- _BRIEF_:
The word "Adjusted" marks the lines to find; copy every such line from the data below.

(Beginning of INPUT DATA)

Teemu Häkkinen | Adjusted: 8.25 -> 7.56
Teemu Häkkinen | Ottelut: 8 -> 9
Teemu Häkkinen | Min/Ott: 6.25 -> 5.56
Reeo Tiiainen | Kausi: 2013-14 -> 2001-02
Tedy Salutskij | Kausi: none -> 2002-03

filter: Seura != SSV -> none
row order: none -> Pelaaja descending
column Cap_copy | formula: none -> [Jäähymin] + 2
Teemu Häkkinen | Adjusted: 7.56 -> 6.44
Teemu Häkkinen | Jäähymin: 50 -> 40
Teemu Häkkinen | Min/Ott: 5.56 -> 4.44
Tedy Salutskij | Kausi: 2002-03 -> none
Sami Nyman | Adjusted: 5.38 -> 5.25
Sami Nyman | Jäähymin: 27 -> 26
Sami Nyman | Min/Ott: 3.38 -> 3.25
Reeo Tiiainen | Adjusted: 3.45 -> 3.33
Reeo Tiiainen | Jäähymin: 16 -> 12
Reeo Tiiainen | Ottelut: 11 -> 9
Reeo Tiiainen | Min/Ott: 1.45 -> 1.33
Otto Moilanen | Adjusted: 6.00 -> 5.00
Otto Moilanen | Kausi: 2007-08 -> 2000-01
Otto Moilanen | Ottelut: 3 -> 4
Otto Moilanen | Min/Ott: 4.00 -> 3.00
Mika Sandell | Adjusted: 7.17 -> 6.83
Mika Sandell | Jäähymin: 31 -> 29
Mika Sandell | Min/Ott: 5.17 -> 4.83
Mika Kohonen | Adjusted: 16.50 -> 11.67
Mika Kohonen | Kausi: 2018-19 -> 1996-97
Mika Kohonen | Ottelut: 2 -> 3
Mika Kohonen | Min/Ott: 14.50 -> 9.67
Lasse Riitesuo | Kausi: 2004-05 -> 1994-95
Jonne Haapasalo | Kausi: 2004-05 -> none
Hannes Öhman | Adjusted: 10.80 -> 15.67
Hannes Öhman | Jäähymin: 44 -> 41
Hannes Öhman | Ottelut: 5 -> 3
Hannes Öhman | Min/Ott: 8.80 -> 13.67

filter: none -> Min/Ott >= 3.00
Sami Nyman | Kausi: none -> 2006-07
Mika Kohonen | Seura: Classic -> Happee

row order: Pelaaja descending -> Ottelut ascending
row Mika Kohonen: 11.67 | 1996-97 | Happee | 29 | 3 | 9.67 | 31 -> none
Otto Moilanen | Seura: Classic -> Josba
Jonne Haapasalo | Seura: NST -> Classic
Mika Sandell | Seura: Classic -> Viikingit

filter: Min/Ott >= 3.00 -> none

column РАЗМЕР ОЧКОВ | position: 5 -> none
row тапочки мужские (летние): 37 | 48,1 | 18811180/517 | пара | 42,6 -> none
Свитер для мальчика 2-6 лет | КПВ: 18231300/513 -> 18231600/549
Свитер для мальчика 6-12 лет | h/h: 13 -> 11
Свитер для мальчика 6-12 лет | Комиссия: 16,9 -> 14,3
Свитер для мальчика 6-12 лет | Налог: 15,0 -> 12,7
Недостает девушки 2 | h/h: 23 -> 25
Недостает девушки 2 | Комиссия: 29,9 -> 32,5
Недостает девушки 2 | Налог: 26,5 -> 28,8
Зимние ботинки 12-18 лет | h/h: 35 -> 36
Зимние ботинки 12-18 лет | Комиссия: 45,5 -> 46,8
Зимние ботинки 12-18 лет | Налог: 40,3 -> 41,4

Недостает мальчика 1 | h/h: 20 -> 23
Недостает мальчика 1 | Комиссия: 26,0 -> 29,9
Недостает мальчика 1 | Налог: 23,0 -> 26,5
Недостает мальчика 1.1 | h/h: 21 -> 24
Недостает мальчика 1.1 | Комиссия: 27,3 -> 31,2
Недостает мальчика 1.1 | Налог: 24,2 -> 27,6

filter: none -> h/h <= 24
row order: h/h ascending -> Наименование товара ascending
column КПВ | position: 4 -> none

(End of INPUT DATA)

- _THE COMPLETED TASK_:
Teemu Häkkinen | Adjusted: 8.25 -> 7.56
Teemu Häkkinen | Adjusted: 7.56 -> 6.44
Sami Nyman | Adjusted: 5.38 -> 5.25
Reeo Tiiainen | Adjusted: 3.45 -> 3.33
Otto Moilanen | Adjusted: 6.00 -> 5.00
Mika Sandell | Adjusted: 7.17 -> 6.83
Mika Kohonen | Adjusted: 16.50 -> 11.67
Hannes Öhman | Adjusted: 10.80 -> 15.67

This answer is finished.